* Exercise *
Below are records to print word for word; include none of their pictures.

#####

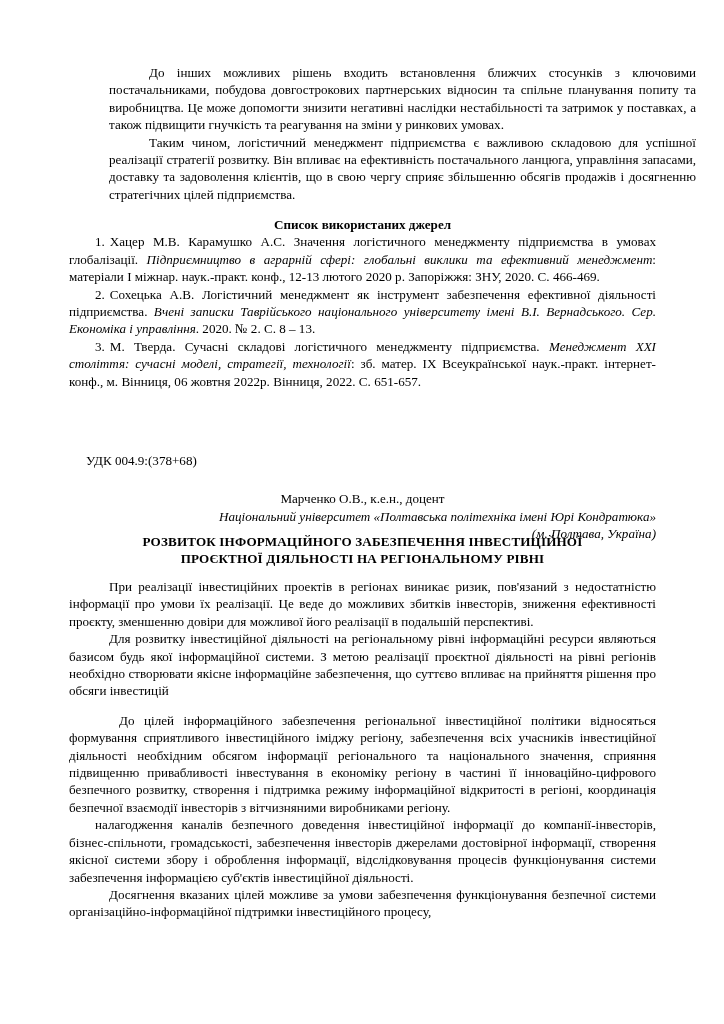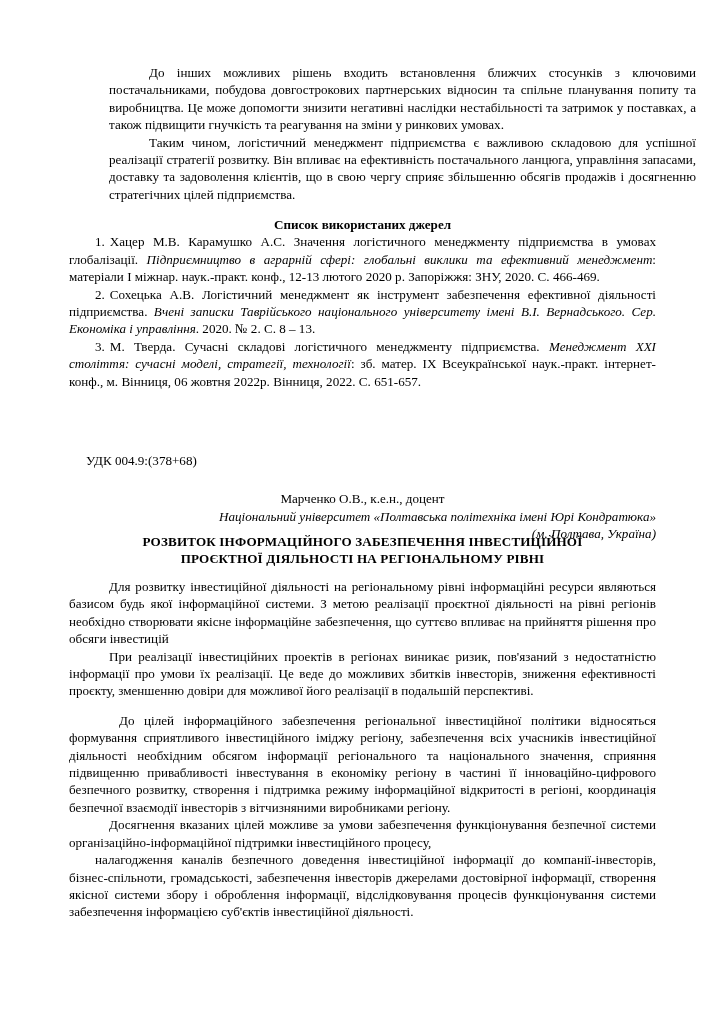--- a/index.html
+++ b/index.html
@@ -141,8 +141,8 @@
   </div>
 
   <div id="block-body">
+    <p class="para">При реалізації інвестиційних проектів в регіонах виникає ризик, пов'язаний з недостатністю інформації про умови їх реалізації. Це веде до можливих збитків інвесторів, зниження ефективності проєкту, зменшенню довіри для можливої його реалізації в подальшій перспективі.</p>
     <p class="para">Для розвитку інвестиційної діяльності на регіональному рівні інформаційні ресурси являються базисом будь якої інформаційної системи. З метою реалізації проєктної діяльності на рівні регіонів необхідно створювати якісне інформаційне забезпечення, що суттєво впливає на прийняття рішення про обсяги інвестицій</p>
-    <p class="para">При реалізації інвестиційних проектів в регіонах виникає ризик, пов'язаний з недостатністю інформації про умови їх реалізації. Це веде до можливих збитків інвесторів, зниження ефективності проєкту, зменшенню довіри для можливої його реалізації в подальшій перспективі.</p>
     <p class="para indent-lg">До цілей інформаційного забезпечення регіональної інвестиційної політики відносяться формування сприятливого інвестиційного іміджу регіону, забезпечення всіх учасників інвестиційної діяльності необхідним обсягом інформації регіонального та національного значення, сприяння підвищенню привабливості інвестування в економіку регіону в частині її інноваційно-цифрового безпечного розвитку, створення і підтримка режиму інформаційної відкритості в регіоні, координація безпечної взаємодії інвесторів з вітчизняними виробниками регіону.</p>
     <p class="para">Досягнення вказаних цілей можливе за умови забезпечення функціонування безпечної системи організаційно-інформаційної підтримки інвестиційного процесу,</p>
     <p class="para indent-sm">налагодження  каналів безпечного доведення інвестиційної інформації до компанії-інвесторів, бізнес-спільноти, громадськості, забезпечення інвесторів джерелами достовірної інформації, створення якісної системи збору і оброблення інформації, відслідковування процесів функціонування системи забезпечення інформацією суб'єктів інвестиційної діяльності.</p>

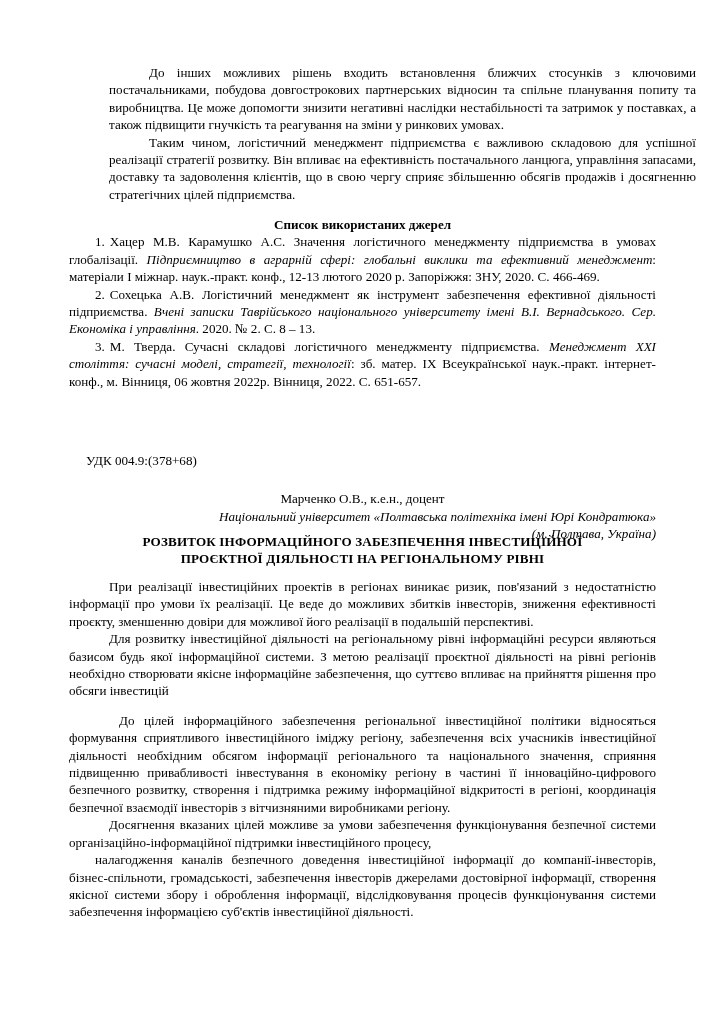--- a/index.html
+++ b/index.html
@@ -144,8 +144,8 @@
     <p class="para">При реалізації інвестиційних проектів в регіонах виникає ризик, пов'язаний з недостатністю інформації про умови їх реалізації. Це веде до можливих збитків інвесторів, зниження ефективності проєкту, зменшенню довіри для можливої його реалізації в подальшій перспективі.</p>
     <p class="para">Для розвитку інвестиційної діяльності на регіональному рівні інформаційні ресурси являються базисом будь якої інформаційної системи. З метою реалізації проєктної діяльності на рівні регіонів необхідно створювати якісне інформаційне забезпечення, що суттєво впливає на прийняття рішення про обсяги інвестицій</p>
     <p class="para indent-lg">До цілей інформаційного забезпечення регіональної інвестиційної політики відносяться формування сприятливого інвестиційного іміджу регіону, забезпечення всіх учасників інвестиційної діяльності необхідним обсягом інформації регіонального та національного значення, сприяння підвищенню привабливості інвестування в економіку регіону в частині її інноваційно-цифрового безпечного розвитку, створення і підтримка режиму інформаційної відкритості в регіоні, координація безпечної взаємодії інвесторів з вітчизняними виробниками регіону.</p>
+    <p class="para indent-sm">налагодження  каналів безпечного доведення інвестиційної інформації до компанії-інвесторів, бізнес-спільноти, громадськості, забезпечення інвесторів джерелами достовірної інформації, створення якісної системи збору і оброблення інформації, відслідковування процесів функціонування системи забезпечення інформацією суб'єктів інвестиційної діяльності.</p>
     <p class="para">Досягнення вказаних цілей можливе за умови забезпечення функціонування безпечної системи організаційно-інформаційної підтримки інвестиційного процесу,</p>
-    <p class="para indent-sm">налагодження  каналів безпечного доведення інвестиційної інформації до компанії-інвесторів, бізнес-спільноти, громадськості, забезпечення інвесторів джерелами достовірної інформації, створення якісної системи збору і оброблення інформації, відслідковування процесів функціонування системи забезпечення інформацією суб'єктів інвестиційної діяльності.</p>
   </div>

#####

* Output of the exercise *
--- a/index.html
+++ b/index.html
@@ -141,8 +141,8 @@
   </div>
 
   <div id="block-body">
+    <p class="para">При реалізації інвестиційних проектів в регіонах виникає ризик, пов'язаний з недостатністю інформації про умови їх реалізації. Це веде до можливих збитків інвесторів, зниження ефективності проєкту, зменшенню довіри для можливої його реалізації в подальшій перспективі.</p>
     <p class="para">Для розвитку інвестиційної діяльності на регіональному рівні інформаційні ресурси являються базисом будь якої інформаційної системи. З метою реалізації проєктної діяльності на рівні регіонів необхідно створювати якісне інформаційне забезпечення, що суттєво впливає на прийняття рішення про обсяги інвестицій</p>
-    <p class="para">При реалізації інвестиційних проектів в регіонах виникає ризик, пов'язаний з недостатністю інформації про умови їх реалізації. Це веде до можливих збитків інвесторів, зниження ефективності проєкту, зменшенню довіри для можливої його реалізації в подальшій перспективі.</p>
     <p class="para indent-lg">До цілей інформаційного забезпечення регіональної інвестиційної політики відносяться формування сприятливого інвестиційного іміджу регіону, забезпечення всіх учасників інвестиційної діяльності необхідним обсягом інформації регіонального та національного значення, сприяння підвищенню привабливості інвестування в економіку регіону в частині її інноваційно-цифрового безпечного розвитку, створення і підтримка режиму інформаційної відкритості в регіоні, координація безпечної взаємодії інвесторів з вітчизняними виробниками регіону.</p>
     <p class="para">Досягнення вказаних цілей можливе за умови забезпечення функціонування безпечної системи організаційно-інформаційної підтримки інвестиційного процесу,</p>
     <p class="para indent-sm">налагодження  каналів безпечного доведення інвестиційної інформації до компанії-інвесторів, бізнес-спільноти, громадськості, забезпечення інвесторів джерелами достовірної інформації, створення якісної системи збору і оброблення інформації, відслідковування процесів функціонування системи забезпечення інформацією суб'єктів інвестиційної діяльності.</p>

--- a/index.html
+++ b/index.html
@@ -144,8 +144,8 @@
     <p class="para">При реалізації інвестиційних проектів в регіонах виникає ризик, пов'язаний з недостатністю інформації про умови їх реалізації. Це веде до можливих збитків інвесторів, зниження ефективності проєкту, зменшенню довіри для можливої його реалізації в подальшій перспективі.</p>
     <p class="para">Для розвитку інвестиційної діяльності на регіональному рівні інформаційні ресурси являються базисом будь якої інформаційної системи. З метою реалізації проєктної діяльності на рівні регіонів необхідно створювати якісне інформаційне забезпечення, що суттєво впливає на прийняття рішення про обсяги інвестицій</p>
     <p class="para indent-lg">До цілей інформаційного забезпечення регіональної інвестиційної політики відносяться формування сприятливого інвестиційного іміджу регіону, забезпечення всіх учасників інвестиційної діяльності необхідним обсягом інформації регіонального та національного значення, сприяння підвищенню привабливості інвестування в економіку регіону в частині її інноваційно-цифрового безпечного розвитку, створення і підтримка режиму інформаційної відкритості в регіоні, координація безпечної взаємодії інвесторів з вітчизняними виробниками регіону.</p>
+    <p class="para indent-sm">налагодження  каналів безпечного доведення інвестиційної інформації до компанії-інвесторів, бізнес-спільноти, громадськості, забезпечення інвесторів джерелами достовірної інформації, створення якісної системи збору і оброблення інформації, відслідковування процесів функціонування системи забезпечення інформацією суб'єктів інвестиційної діяльності.</p>
     <p class="para">Досягнення вказаних цілей можливе за умови забезпечення функціонування безпечної системи організаційно-інформаційної підтримки інвестиційного процесу,</p>
-    <p class="para indent-sm">налагодження  каналів безпечного доведення інвестиційної інформації до компанії-інвесторів, бізнес-спільноти, громадськості, забезпечення інвесторів джерелами достовірної інформації, створення якісної системи збору і оброблення інформації, відслідковування процесів функціонування системи забезпечення інформацією суб'єктів інвестиційної діяльності.</p>
   </div>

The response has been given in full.